Mary Tudor, England's First QueenDavid Starkey‘s recommendation on the front cover of the Bloomsbury Press edition of this work of historical biography was sufficient to tempt me to buy Mary Tudor, England’s First Queen. He calls Anna Whitelock‘s work  ’An impressive and powerful debut’, and indeed it is.

British children were taught at school about ‘Bloody Mary’ and we all learned that she died with the words ‘Calais is on my heart’ on her lips but this is not the Mary that Anna Whitelock evokes with such scholarship and passion.

In four parts, entitled ‘A king’s daughter’, ‘A King’s Sister’, ‘A Queen’, and ‘A King’s Wife’ we meet Mary as the fêted daughter of Henry VIII and Katherine of Aragon. We follow her tribulations during the years of the ascendency of Anne Boleyn, when Mary was declared a bastard and became almost a servant in the household of her sister Elizabeth. We admire her refusal to bow to the new religion even under duress and when commanded to do so by her brother, the young King Edward VI.
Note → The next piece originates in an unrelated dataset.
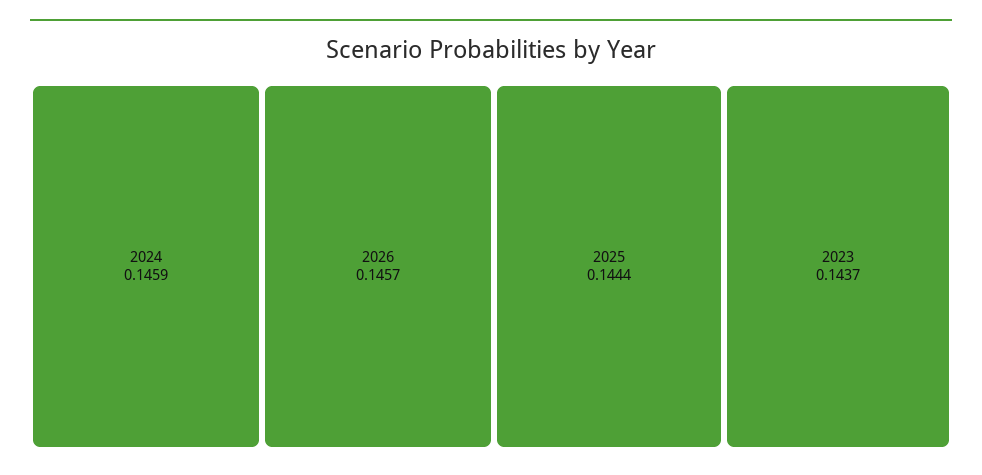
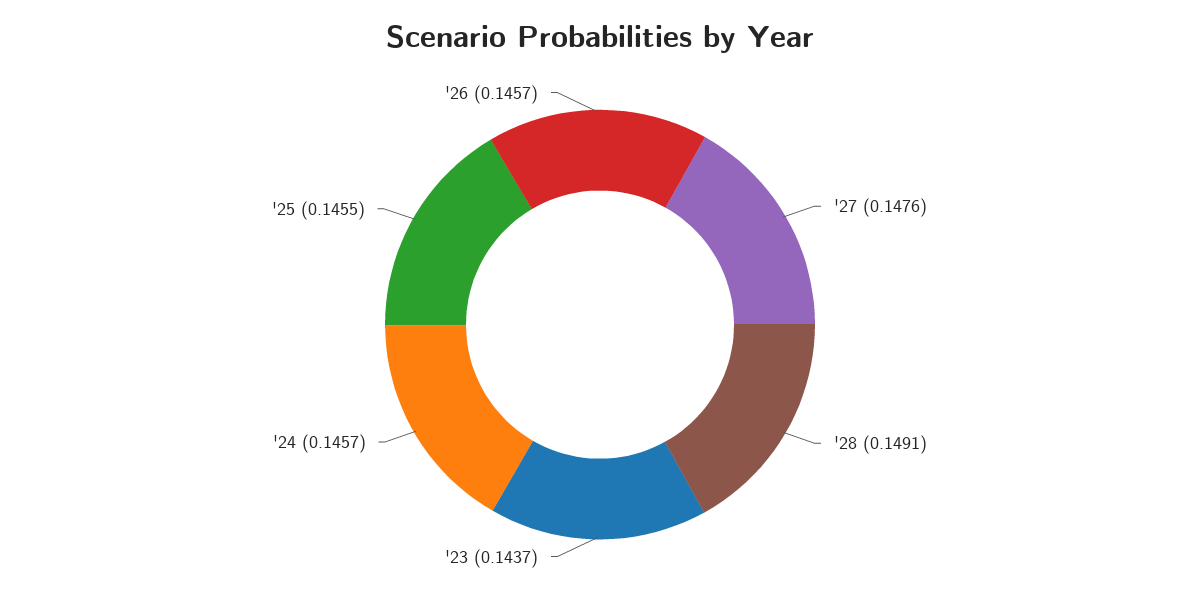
2024: 0.1459 -> 0.1457
2025: 0.1444 -> 0.1455
'27: none -> 0.1476
'28: none -> 0.1491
Finally we see her fight for survival and her struggle to claim her throne when denied succession by her own younger brother. Anna Whitelock focuses on Mary’s success as a queen which contrasted sadly with her failure as a woman.  Married late in life to Philip of Spain, she suffered phantom pregnancies, debilitating illnesses and the frequent absence of her husband. However, she filled her royal role with wisdom and ability.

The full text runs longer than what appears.